Aside from its health impacts, DST acutely decreases worker productivity and increases workplace injury — by one estimate, DST costs the US $434 million every year. (But that extra hour of evening light is profitable for certain key lobbies, including leisure goods and services, sporting goods and events, gas stations and convenience stores — central to why it persists.)
Here’s the bottom line:
“There is evidence that the body clock does not adjust to DST even after several months. Permanent DST could therefore result in permanent phase delay, a condition that can also lead to a perpetual discrepancy between the innate biological clock and the extrinsic environmental clock, as well as chronic sleep loss.”
—American Academy of Sleep Medicine’s position statement on DST
Many public health groups, including the American Academy of Sleep Medicine, have issued statements against moving to permanent DST given the myriad health impacts — and instead support instating permanent standard time. Luckily, in the US, permanent DST didn’t gain favor in the House in 2022, though Congress might reconsider this question. When that happens, urge your Congresspeople to consider standard time instead.
(Mexico actually did choose standard time as their permanent option in 2022 — so stay tuned for studies on medium and longer-term impacts from this policy change.)
What can we do about it?
So what does all this mean for us now, in the days to come? How can we best counteract the effects of the DST switch on our health? (This is a light version of what I do when I cross 10-12 time zones from India or the Philippines to the US and back.)
1. Honor your internal clock. If your schedule allows, fall asleep and stay asleep at the times most comfortable for your body (synced to the rhythm of the sun — ie ignore DST) — and try to keep this similar across most days. Expose yourself to morning sunlight, preferably outdoors (windows and windshields block UV light). If you wake up or start work or school before sunrise, use a dawn simulator or bright light therapy. At night, dim the lights and try to stay off screens at least a couple of hours before bed. Consider using blue light-blockers to minimize the brain-awakening effects of evening light, including outside.
2. Physical activity. As routines permit, consider getting in a walk or workout at the beginning of your day — ideally outside so you give your body multiple ‘wake up’ cues at once. This will help with regulating stress, metabolic processes, energy, sleep, cognition, and mood.
2. Emphasize anti-inflammatory nutrition.
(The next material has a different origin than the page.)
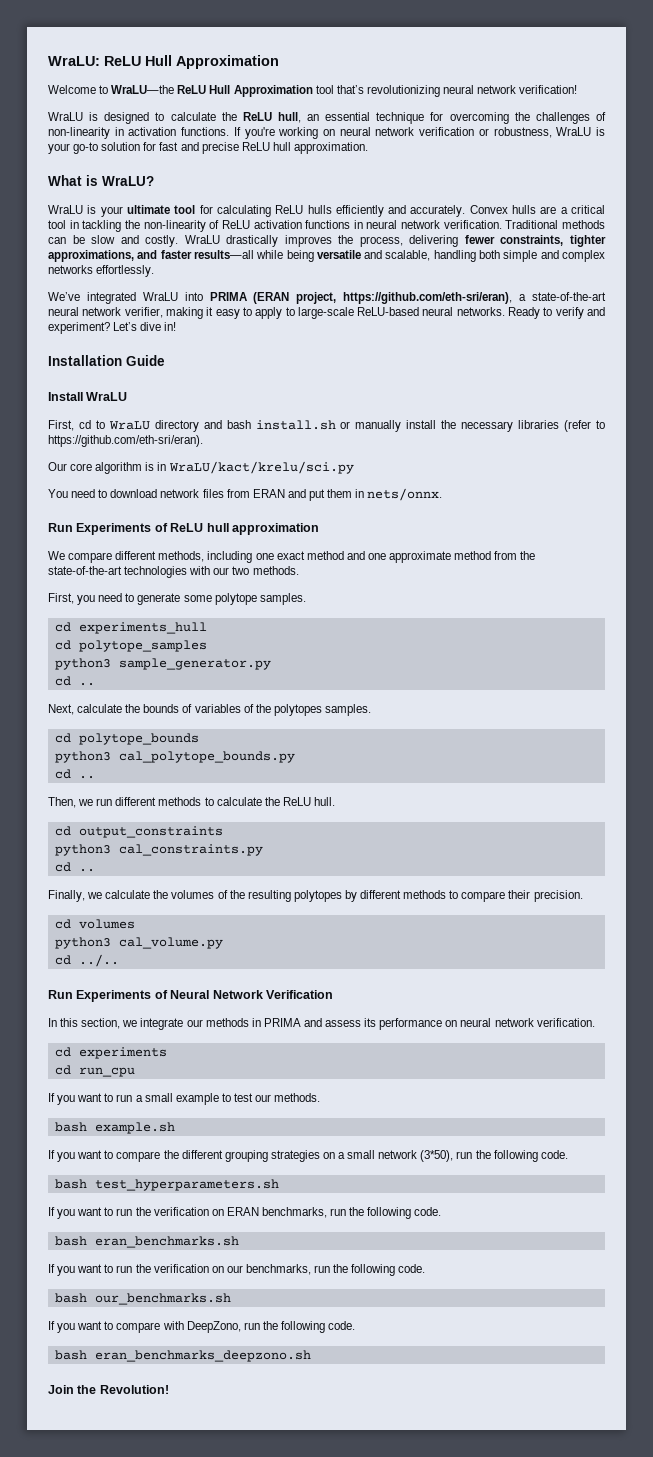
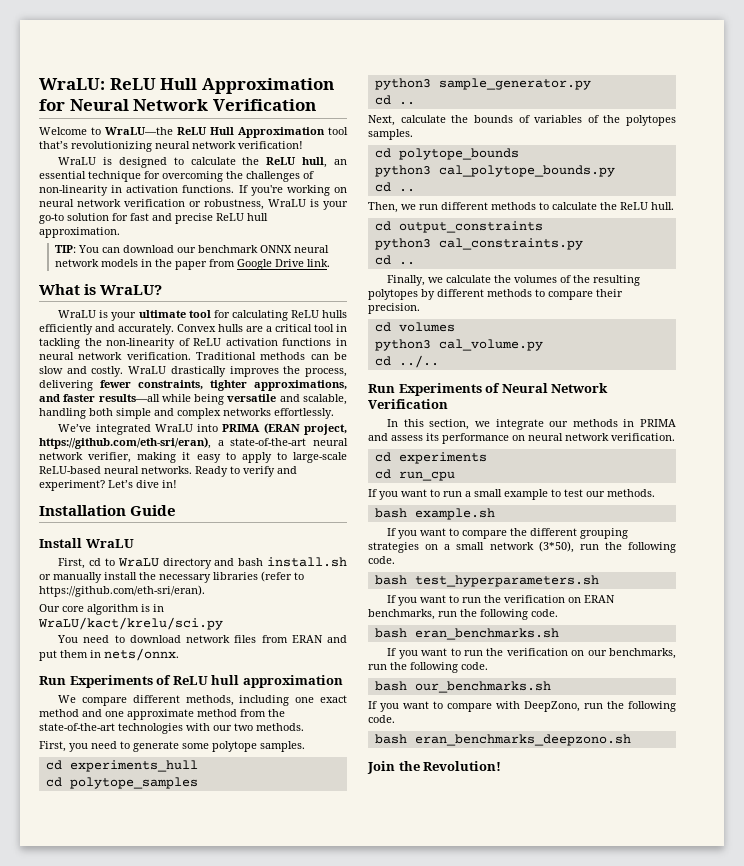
- WraLU: ReLU Hull Approximation
+ WraLU: ReLU Hull Approximation for Neural Network Verification
+ TIP: You can download our benchmark ONNX neural network models in the paper from Google Drive link.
Knowing that these weeks may induce extra inflammation as your body settles into DST, take extra care to choose foods that help decrease inflammation. Reach for whole grains over white or processed items; plenty of fruits, vegetables (frozen or fresh!), nuts, healthy fats, and lean proteins; and water most of the time over soda, juice, or alcohol.
4. Connection. Connection is a hugely helpful antidote to systemic dysregulation — make the extra effort to stay connected to those who are important to you, either in person or remotely. Post-DST, there’s a tendency with later sunsets to also elongate our social engagements and push back our bedtimes — try to curb this, since getting those crucial hours of sleep every night is extremely stabilizing.
5. Be in the moment. Practices that ground us and help us be present are also key for reducing the impacts of stress, inflammation, and metabolic dysregulation. That might take the form of laughter, yoga or meditation, art, music, a spiritual practice, gratitude journaling, or something else —whatever works best for you.
Be gentle with yourselves and each other as we all adjust to this paradigm over the next few weeks. The DST switch can indeed be rough physiologically — so keep that in mind if you feel more reactive or stressed, and give yourself time to adjust.
How are you each doing and what’s worked for you in riding out DST?